2020/12/17
「神なんて居ない。神がいるなら世界は平和なはずだ。」
こんな言葉を聞いたとき、私はふと思います。ここで話している「神」とは、いったい何のことでしょうか。
キリスト教やイスラム教などの一神教における神でしょうか。それとも日本で言う八百万の神でしょうか。あるいは、ネットで誰かが素晴らしい作品を投稿したときに「神!」と言う、あの「神」でしょうか。
では、「神とは世界を平和にする存在なのか?」と聞かれたらどうでしょう。
この問いに答える前に、そもそも「神」が何を指しているのかを共有しておかなければなりません。何を対象にして話しているのかが違えば、当然その後の話も変わってしまうからです。
ちなみに私自身が「神」と聞いて思い浮かべるのは、ざっくり言えば、この宇宙の外側に存在するような何かだったりします。一方で、ものすごく素晴らしいものを見れば「これは神だな」と言ったりもします。同じ「神」という言葉でも、私の中ですら使われ方が違うわけです。
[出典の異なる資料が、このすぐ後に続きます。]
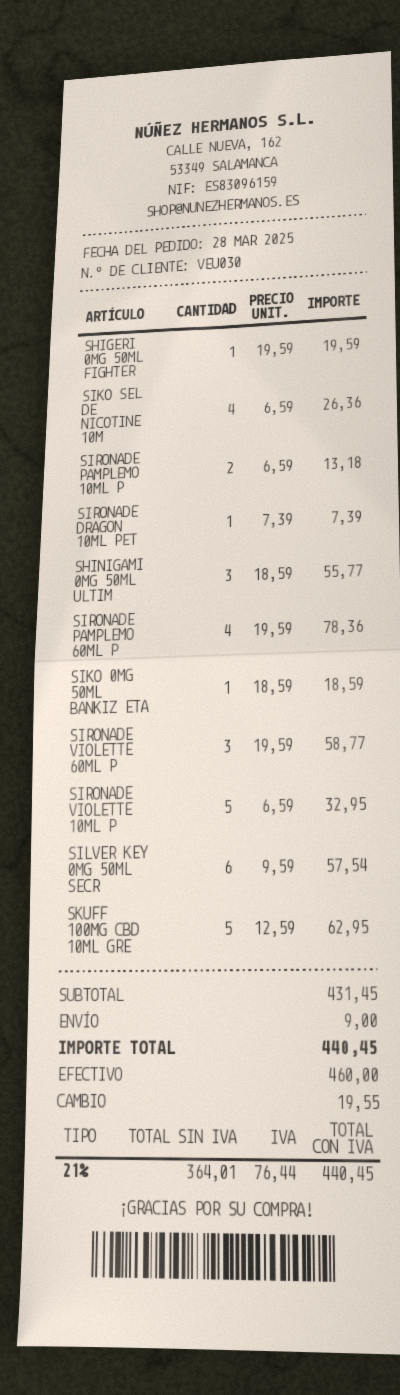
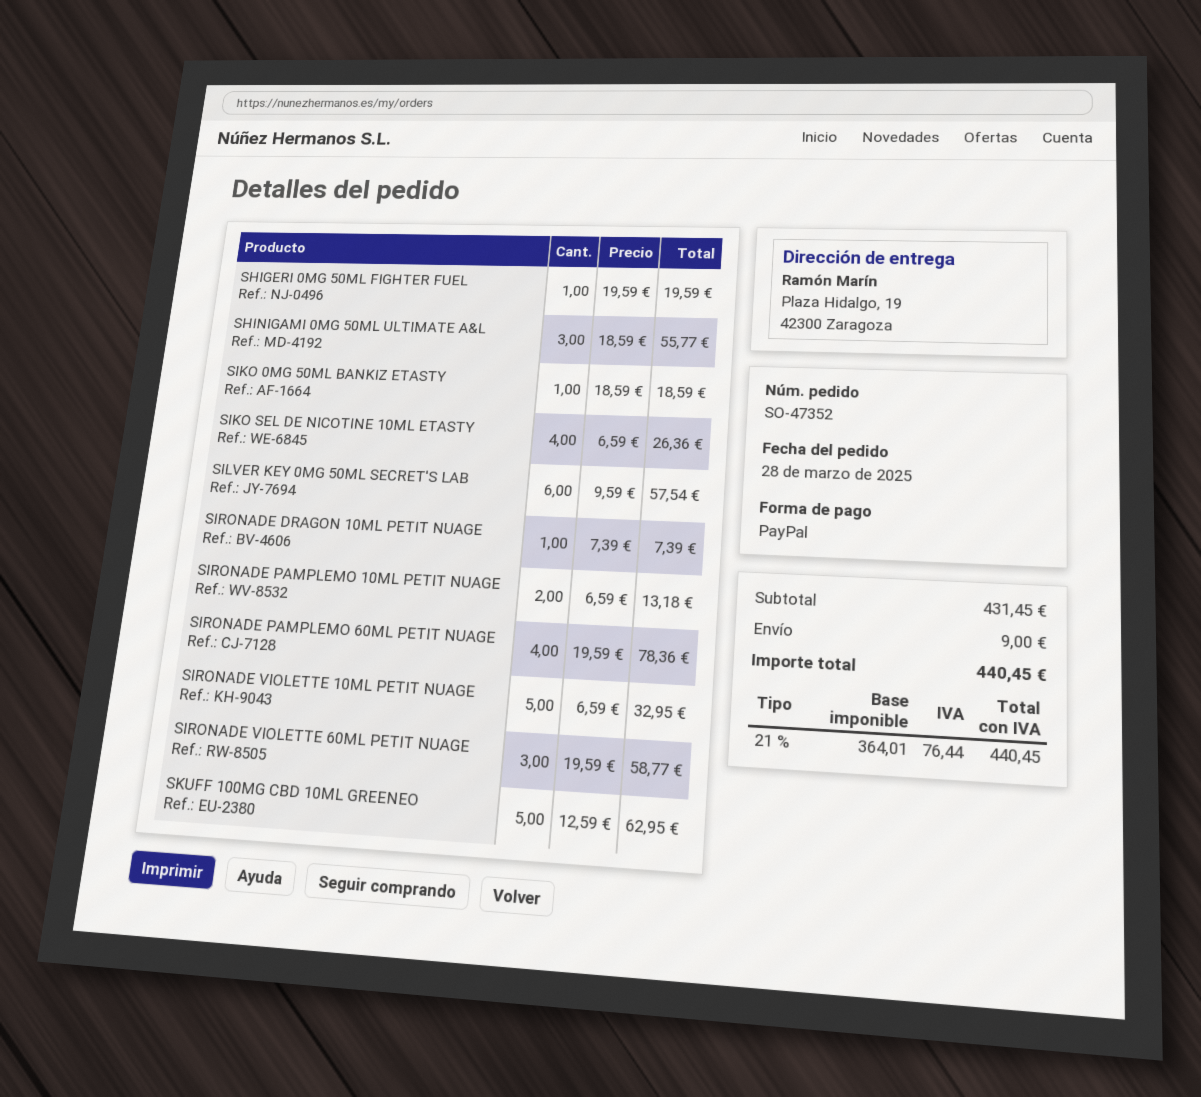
payment method: cash -> PayPal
だからこそ、何について話をしているのかを明確にすることが重要になります。
そこが曖昧なまま話を始めると、それぞれが自由に思い描いた対象について話すことになります。すると、実際には個人の意見を言っているだけだったり、何について話しているのかはよく分からないけれど、なんとなく共感した気がするだけだったりする。
これは議論ではありません。
もちろん、何でもかんでも細かく定義しなければならない、という話ではありません。
例えば「猫って可愛いよね」と言われて、「猫にはたくさんの種類がいます。まず、どの猫について話しているのか定義してください」なんて言い出したら、さすがに野暮でしょう。ここでは猫なら何でもいいのです。ただ「猫は可愛い」という感想を共有しているだけなのですから。
ところが、これが「なぜ猫は可愛いのか?」という話になったら少し違ってきます。
猫とは何を指すのか。特定の一匹について話しているのか、猫全般について話しているのか。そして「可愛い」とはどういう意味なのか。そうした前提がある程度共有されていなければ、話し合いや分析は成立しにくくなります。
つまり重要なのは、言葉を一字一句厳密に定義することではなく、「今、何について話をしているのか」が互いに分かっていることなのです。
例えば「東京ドームとは?」という話なら、普通はそこまで難しくありません。ほとんどの人が同じ建物を思い浮かべるでしょう。細かな認識の違いはあったとしても、話の対象そのものは共有されています。
一方で「神とは?」となると、話はまったく違います。同じ言葉から、それぞれがまったく違うものを思い浮かべる可能性があります。
価値観を共有している集団においては、そもそも前提共有が済んでいるので、これは問題になりません。東京ドームがまさにそれです。熟年夫婦の「おい」「はいはい」で成立する会話もそうでしょう。当人たちの間では、それだけで何を言っているのか通じている。しかし、そこに第三者が入ってきたら「何の話をしているんだ?」となります。当人たち以外には、何も意味が分かりません。
現代は多様性の時代です。個々人の思い描く物事は、それぞれ別です。ましてや「神」に至っては、何を指すのかという幅はとても広い。
何についての話をしているのか。
前提の共有こそが、話し合いにおいてまず第1歩目なのです。